O município contesta a decisão da relatora de um recurso no Tribunal Regional Federal da 1ª Região que, ao deferir pedido da União, modificou o decidido pela primeira instância e manteve a inscrição no Siafi/Cadin e impediu as transferências voluntárias que não sejam destinadas à saúde, educação ou assistência social. O juiz de primeiro grau havia concedido liminar para excluir a inscrição do município no cadastro de inadimplentes em um mandado de segurança contra a notificação feita pelo ministro da Integração Nacional para que fossem restituídos R$ 13.918.084,22 devido à não-aprovação da prestação de contas do Convênio n. 317/98, cujo gestor era ex-prefeito de João Pessoa.

No STJ, tenta-se reverter a decisão do TRF sob a alegação de lesão à economia e à ordem públicas.

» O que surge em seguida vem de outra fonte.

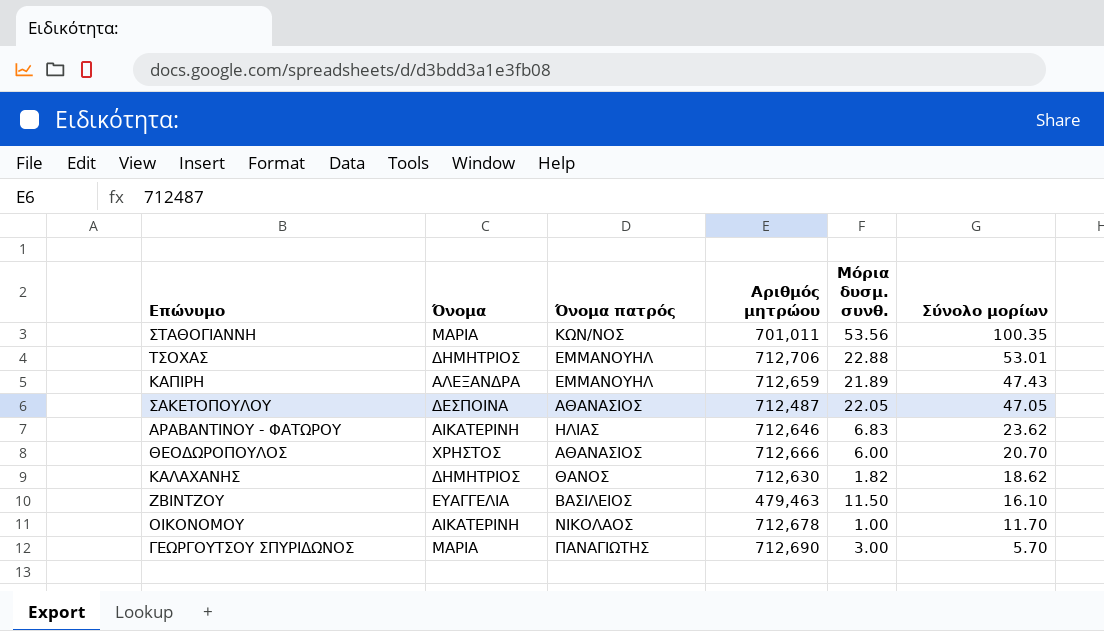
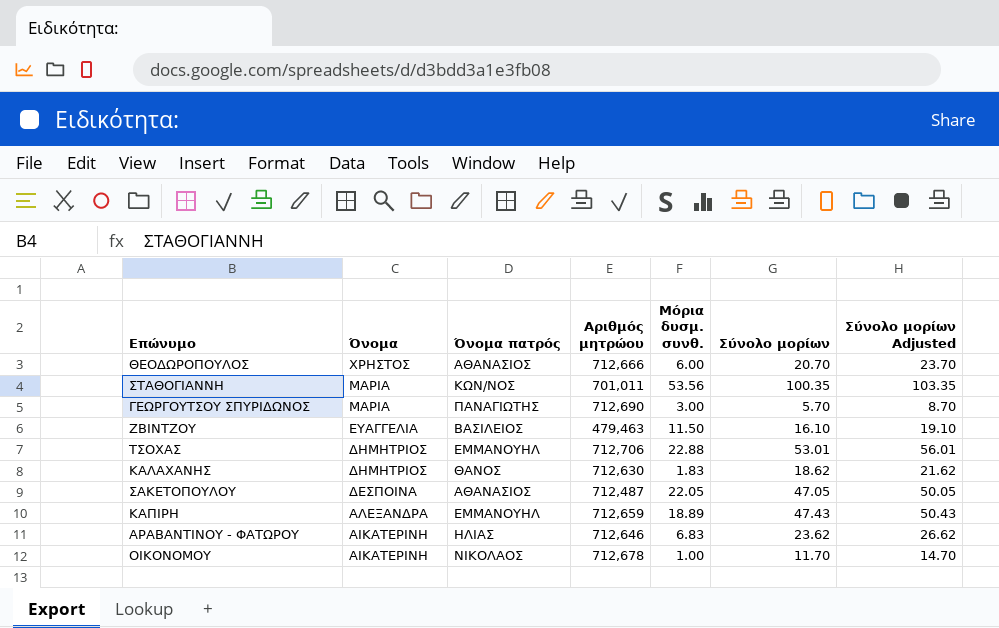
row order: Σύνολο μορίων descending -> Όνομα descending
column Σύνολο μορίων Adjusted | formula: none -> [Σύνολο μορίων] + 3
ΚΑΛΑΧΑΝΗΣ | Μόρια δυσμ. συνθ.: 1.82 -> 1.83
ΚΑΠΙΡΗ | Μόρια δυσμ. συνθ.: 21.89 -> 18.89

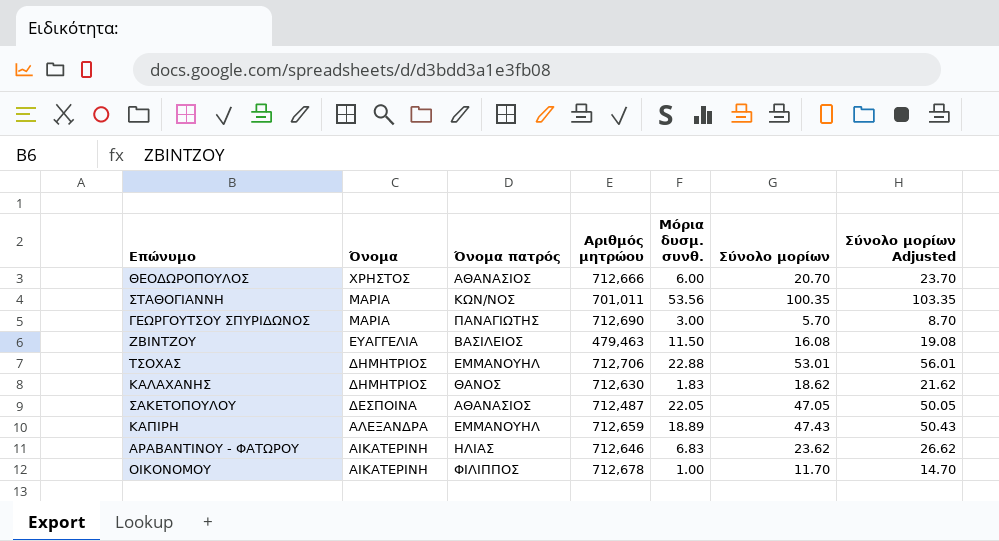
ΖΒΙΝΤΖΟΥ | Σύνολο μορίων: 16.10 -> 16.08
ΖΒΙΝΤΖΟΥ | Σύνολο μορίων Adjusted: 19.10 -> 19.08
ΟΙΚΟΝΟΜΟΥ | Όνομα πατρός: ΝΙΚΟΛΑΟΣ -> ΦΙΛΙΠΠΟΣ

O argumento é que, “ao adotar as providências necessárias para apuração de eventuais danos ao erário, eximiu-se de qualquer responsabilidade solidária com a gestão anterior, razão pela qual é indevida a manutenção das restrições junto ao Siafi e ao Cadin”. Além disso, sustenta que a determinação do tribunal regional causa graves prejuízos à municipalidade, uma vez que impõe a interrupção de diversas obras públicas.

O município noticia que não terá os recursos necessários para a concretização do Programa Habitar Brasil/BID, destinados à área de habitação, devido à não-liberação dos respectivos repasses por causa da restrição existente no Siafi, por força do convênio nº 1042/2000. Segundo afirma, esse convênio é objeto de mandado de segurança diferente do outro originário, cuja segurança foi concedida (MS 2005.82.00.007749-1). Ele argumenta que a relatora determinou a manutenção da inscrição no sistema sem especificar o convênio. Assim , o Ministério reinscreveu o município em relação a esse outro convênio.

O pedido foi indeferido pelo presidente do STJ por não se acharem presentes os pressupostos específicos. O ministro levou em consideração que a decisão cujos efeitos o município busca suspender foi proferida em recurso contra a liminar concedida no mandado de segurança que tem por objeto a inscrição no Siafi/Cadin, relativa ao Convênio n. 317/1998. No entanto ele alega lesão à economia e à ordem públicas, especificamente, em face da não-liberação de repasses de verbas decorrente da inscrição no Siafi/Cadin, referente ao Convênio n. 1.042/2000.

Dessa maneira, explica o presidente do STJ, o convênio que motivou o não-recebimento de recurso pela municipalidade, fundamento do pedido, não é objeto da decisão do TRF, “razão pela qual inviável o deferimento da pretensão”, conclui o ministro. Ainda que o município afirme que a decisão da relatora no TRF não especifica o convênio, configurando-se como extra petita (fora do pedido), não cabe nesse tipo de ação em análise no STJ examinar se houve erro de procedimento ou de julgamento, pois a suspensão de liminar e de sentença não é substituto processual.